=== TO DO ===
An exact restatement of the data is required, with the images omitted.

=== RAW DATA ===
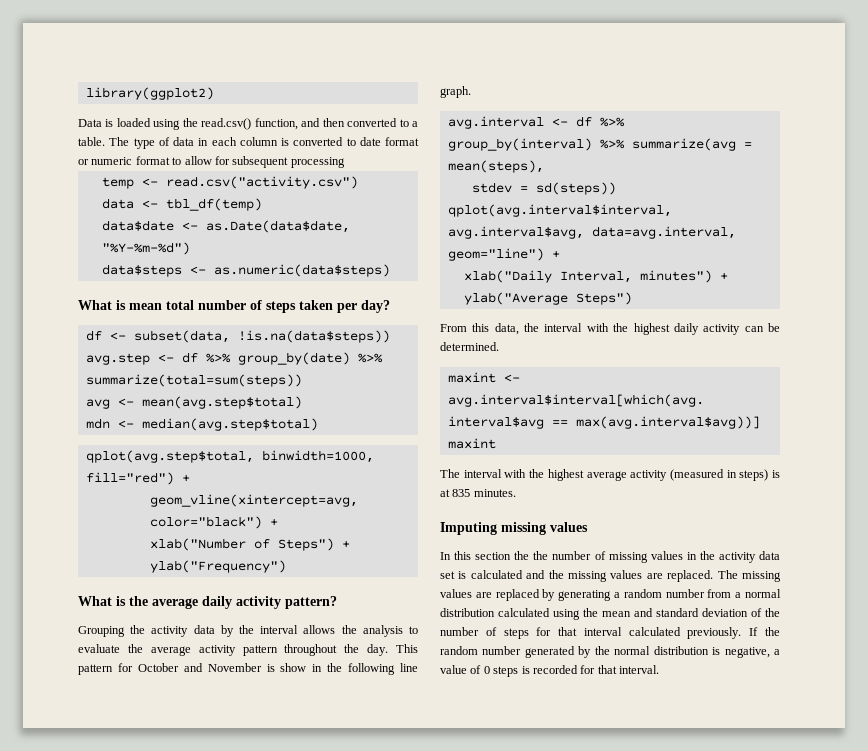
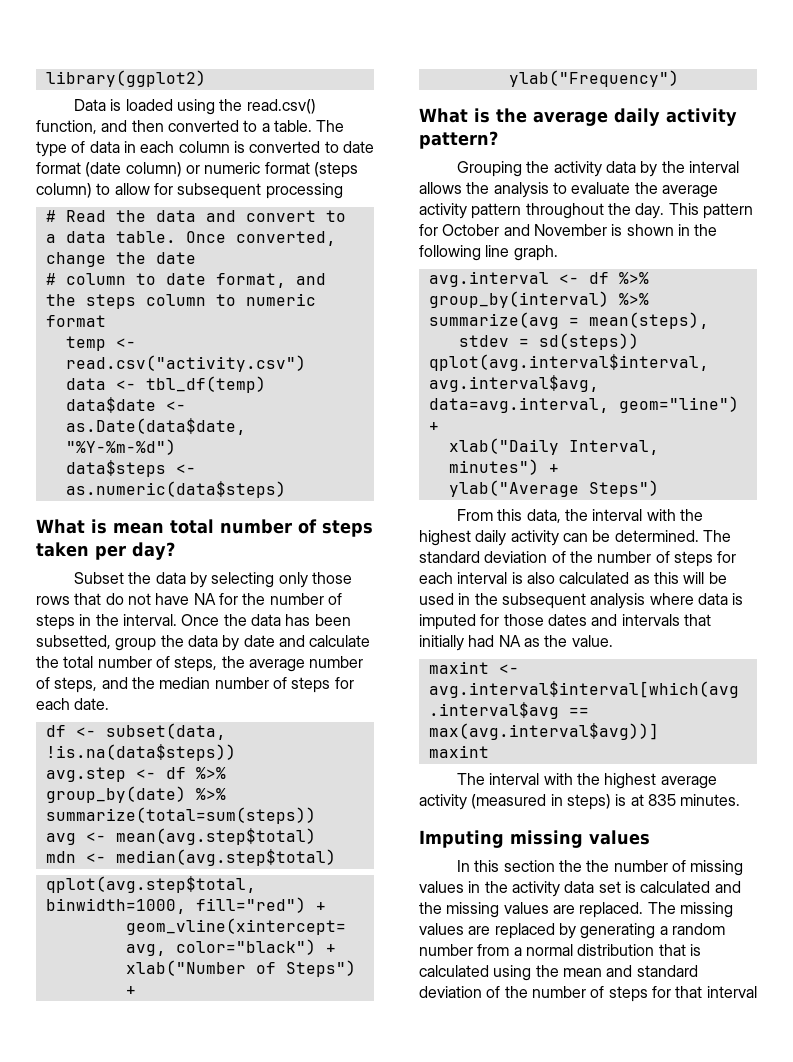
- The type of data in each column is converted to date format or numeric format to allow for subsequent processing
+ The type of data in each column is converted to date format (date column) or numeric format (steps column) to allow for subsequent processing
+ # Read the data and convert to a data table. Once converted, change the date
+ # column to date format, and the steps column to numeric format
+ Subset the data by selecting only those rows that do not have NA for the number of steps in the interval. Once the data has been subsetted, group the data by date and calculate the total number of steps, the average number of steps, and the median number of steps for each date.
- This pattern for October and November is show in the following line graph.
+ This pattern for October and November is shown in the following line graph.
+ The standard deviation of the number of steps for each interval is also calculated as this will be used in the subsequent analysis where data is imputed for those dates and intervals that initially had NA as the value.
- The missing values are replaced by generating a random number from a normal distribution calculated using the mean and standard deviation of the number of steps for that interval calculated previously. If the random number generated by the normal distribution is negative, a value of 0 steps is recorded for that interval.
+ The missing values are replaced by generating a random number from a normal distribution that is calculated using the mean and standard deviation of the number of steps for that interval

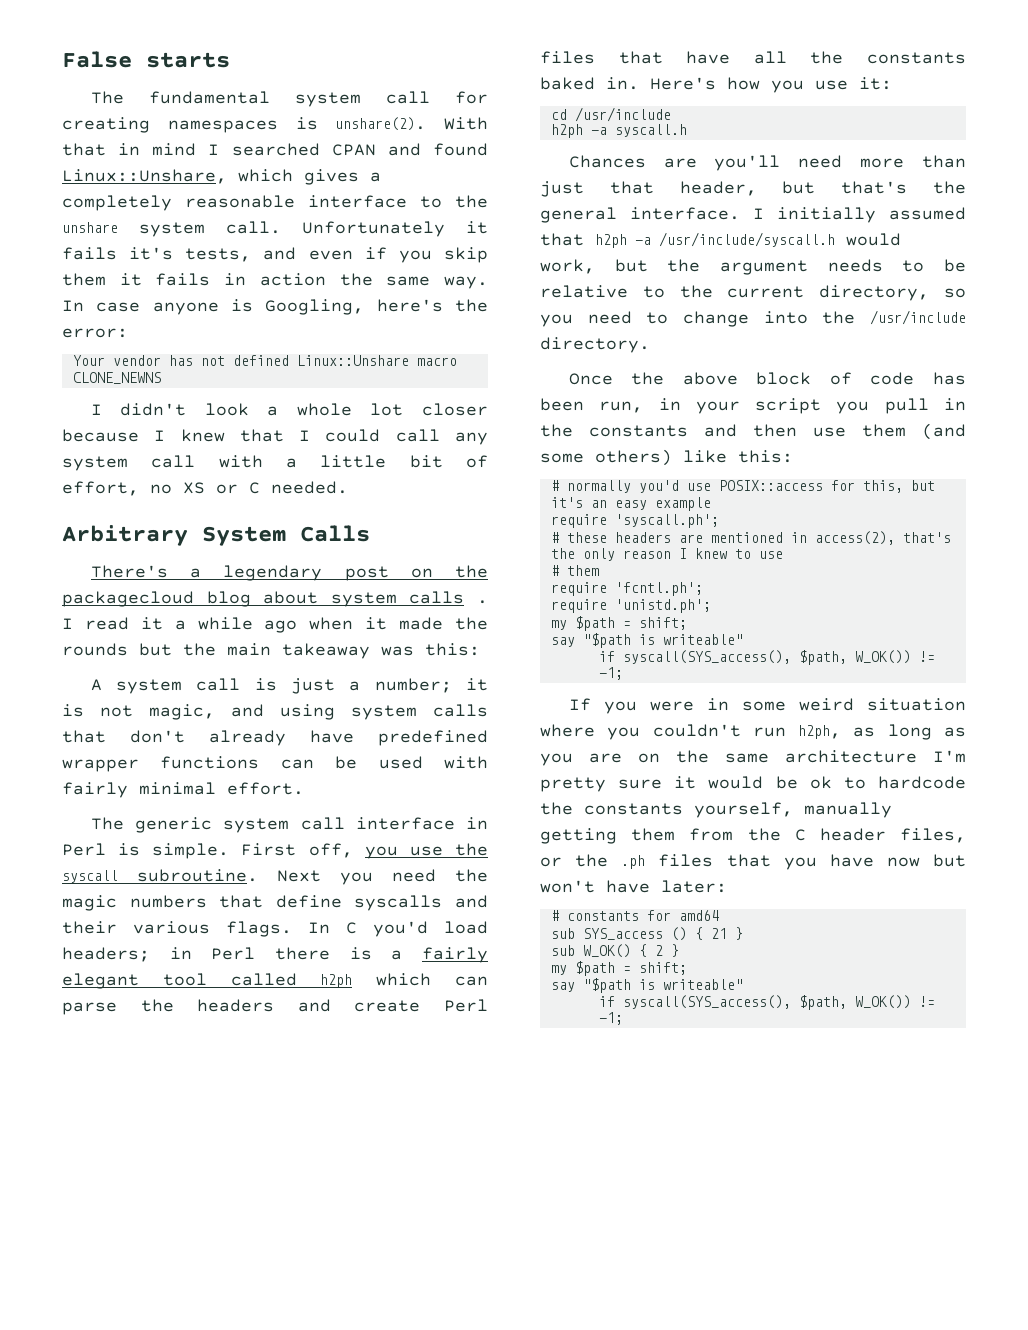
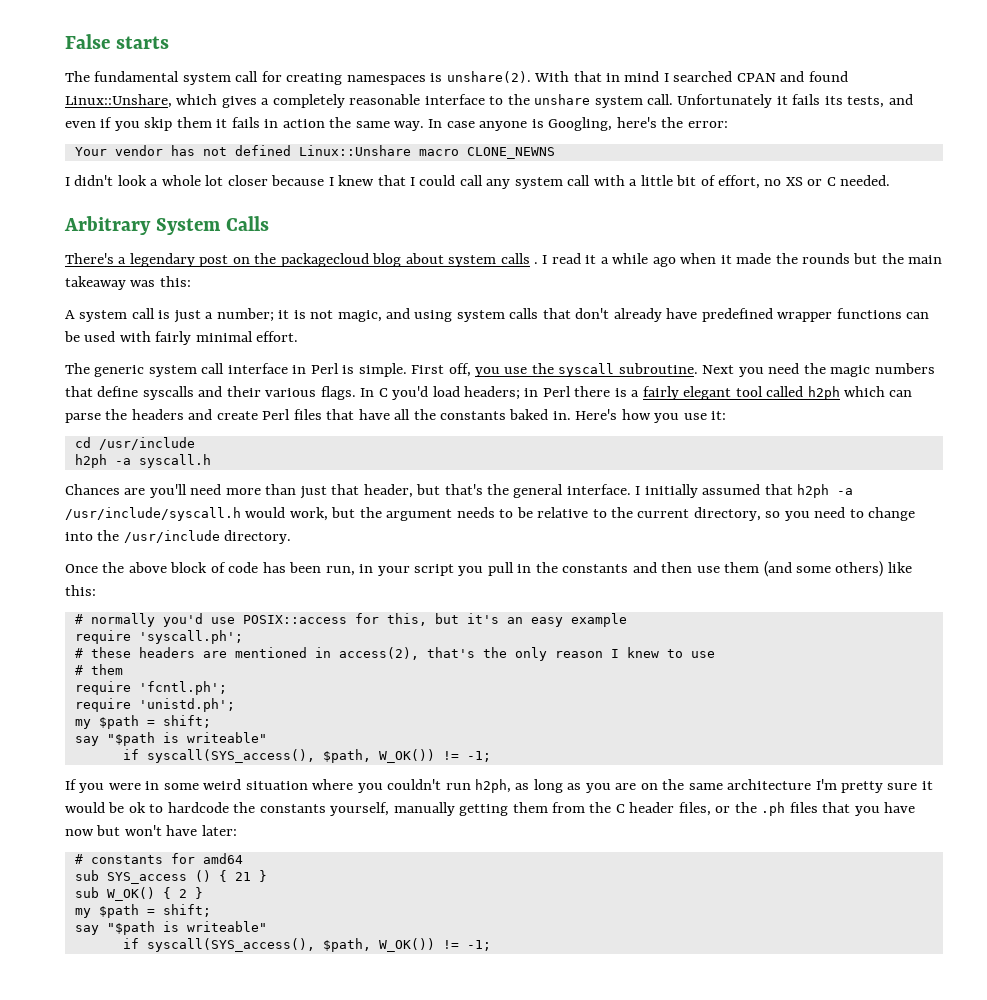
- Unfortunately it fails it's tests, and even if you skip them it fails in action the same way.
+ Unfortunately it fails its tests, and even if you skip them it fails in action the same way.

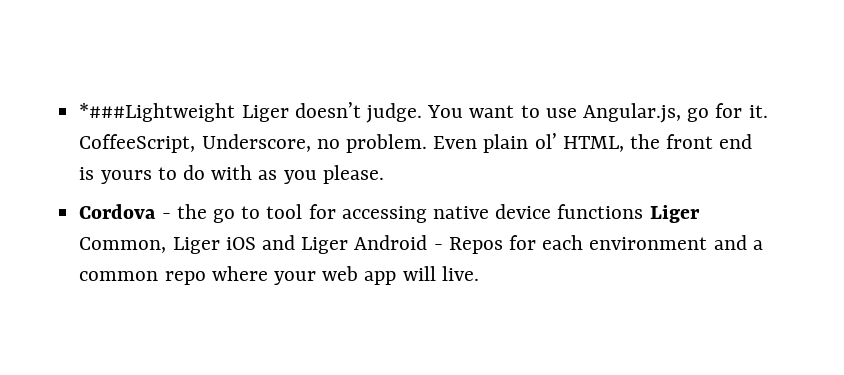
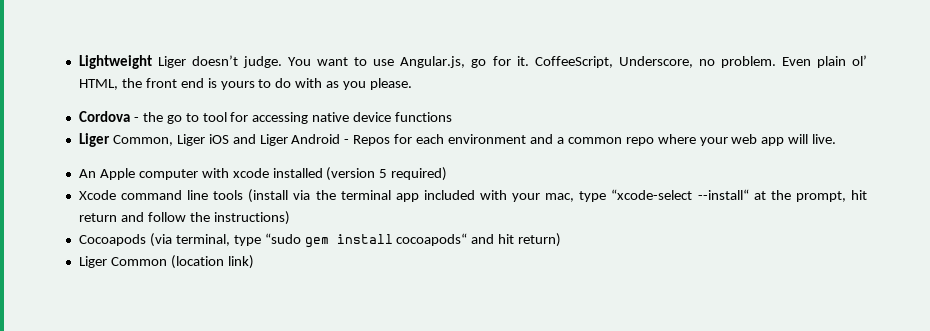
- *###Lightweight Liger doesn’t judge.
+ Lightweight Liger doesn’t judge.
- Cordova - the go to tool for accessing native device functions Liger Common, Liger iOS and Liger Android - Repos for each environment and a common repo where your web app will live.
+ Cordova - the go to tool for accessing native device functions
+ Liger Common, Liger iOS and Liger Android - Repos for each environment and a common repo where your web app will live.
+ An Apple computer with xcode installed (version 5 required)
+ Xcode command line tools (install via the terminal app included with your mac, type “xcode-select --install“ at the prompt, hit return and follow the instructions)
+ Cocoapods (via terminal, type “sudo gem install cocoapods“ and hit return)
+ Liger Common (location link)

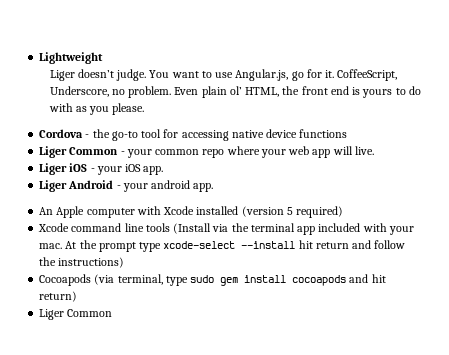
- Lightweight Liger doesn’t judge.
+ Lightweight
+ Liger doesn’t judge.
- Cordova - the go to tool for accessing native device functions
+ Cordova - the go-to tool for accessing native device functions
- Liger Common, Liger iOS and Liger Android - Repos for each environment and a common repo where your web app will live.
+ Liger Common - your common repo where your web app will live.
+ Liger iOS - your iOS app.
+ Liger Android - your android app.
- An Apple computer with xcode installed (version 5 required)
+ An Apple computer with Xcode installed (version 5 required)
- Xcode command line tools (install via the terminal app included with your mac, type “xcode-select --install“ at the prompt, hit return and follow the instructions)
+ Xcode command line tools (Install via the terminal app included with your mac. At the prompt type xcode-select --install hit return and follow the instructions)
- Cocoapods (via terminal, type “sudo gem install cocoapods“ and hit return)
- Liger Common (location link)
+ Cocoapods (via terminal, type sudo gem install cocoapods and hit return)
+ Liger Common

=== REPLY ===
- The type of data in each column is converted to date format or numeric format to allow for subsequent processing
+ The type of data in each column is converted to date format (date column) or numeric format (steps column) to allow for subsequent processing
+ # Read the data and convert to a data table. Once converted, change the date
+ # column to date format, and the steps column to numeric format
+ Subset the data by selecting only those rows that do not have NA for the number of steps in the interval. Once the data has been subsetted, group the data by date and calculate the total number of steps, the average number of steps, and the median number of steps for each date.
- This pattern for October and November is show in the following line graph.
+ This pattern for October and November is shown in the following line graph.
+ The standard deviation of the number of steps for each interval is also calculated as this will be used in the subsequent analysis where data is imputed for those dates and intervals that initially had NA as the value.
- The missing values are replaced by generating a random number from a normal distribution calculated using the mean and standard deviation of the number of steps for that interval calculated previously. If the random number generated by the normal distribution is negative, a value of 0 steps is recorded for that interval.
+ The missing values are replaced by generating a random number from a normal distribution that is calculated using the mean and standard deviation of the number of steps for that interval

- Unfortunately it fails it's tests, and even if you skip them it fails in action the same way.
+ Unfortunately it fails its tests, and even if you skip them it fails in action the same way.

- *###Lightweight Liger doesn’t judge.
+ Lightweight Liger doesn’t judge.
- Cordova - the go to tool for accessing native device functions Liger Common, Liger iOS and Liger Android - Repos for each environment and a common repo where your web app will live.
+ Cordova - the go to tool for accessing native device functions
+ Liger Common, Liger iOS and Liger Android - Repos for each environment and a common repo where your web app will live.
+ An Apple computer with xcode installed (version 5 required)
+ Xcode command line tools (install via the terminal app included with your mac, type “xcode-select --install“ at the prompt, hit return and follow the instructions)
+ Cocoapods (via terminal, type “sudo gem install cocoapods“ and hit return)
+ Liger Common (location link)

- Lightweight Liger doesn’t judge.
+ Lightweight
+ Liger doesn’t judge.
- Cordova - the go to tool for accessing native device functions
+ Cordova - the go-to tool for accessing native device functions
- Liger Common, Liger iOS and Liger Android - Repos for each environment and a common repo where your web app will live.
+ Liger Common - your common repo where your web app will live.
+ Liger iOS - your iOS app.
+ Liger Android - your android app.
- An Apple computer with xcode installed (version 5 required)
+ An Apple computer with Xcode installed (version 5 required)
- Xcode command line tools (install via the terminal app included with your mac, type “xcode-select --install“ at the prompt, hit return and follow the instructions)
+ Xcode command line tools (Install via the terminal app included with your mac. At the prompt type xcode-select --install hit return and follow the instructions)
- Cocoapods (via terminal, type “sudo gem install cocoapods“ and hit return)
- Liger Common (location link)
+ Cocoapods (via terminal, type sudo gem install cocoapods and hit return)
+ Liger Common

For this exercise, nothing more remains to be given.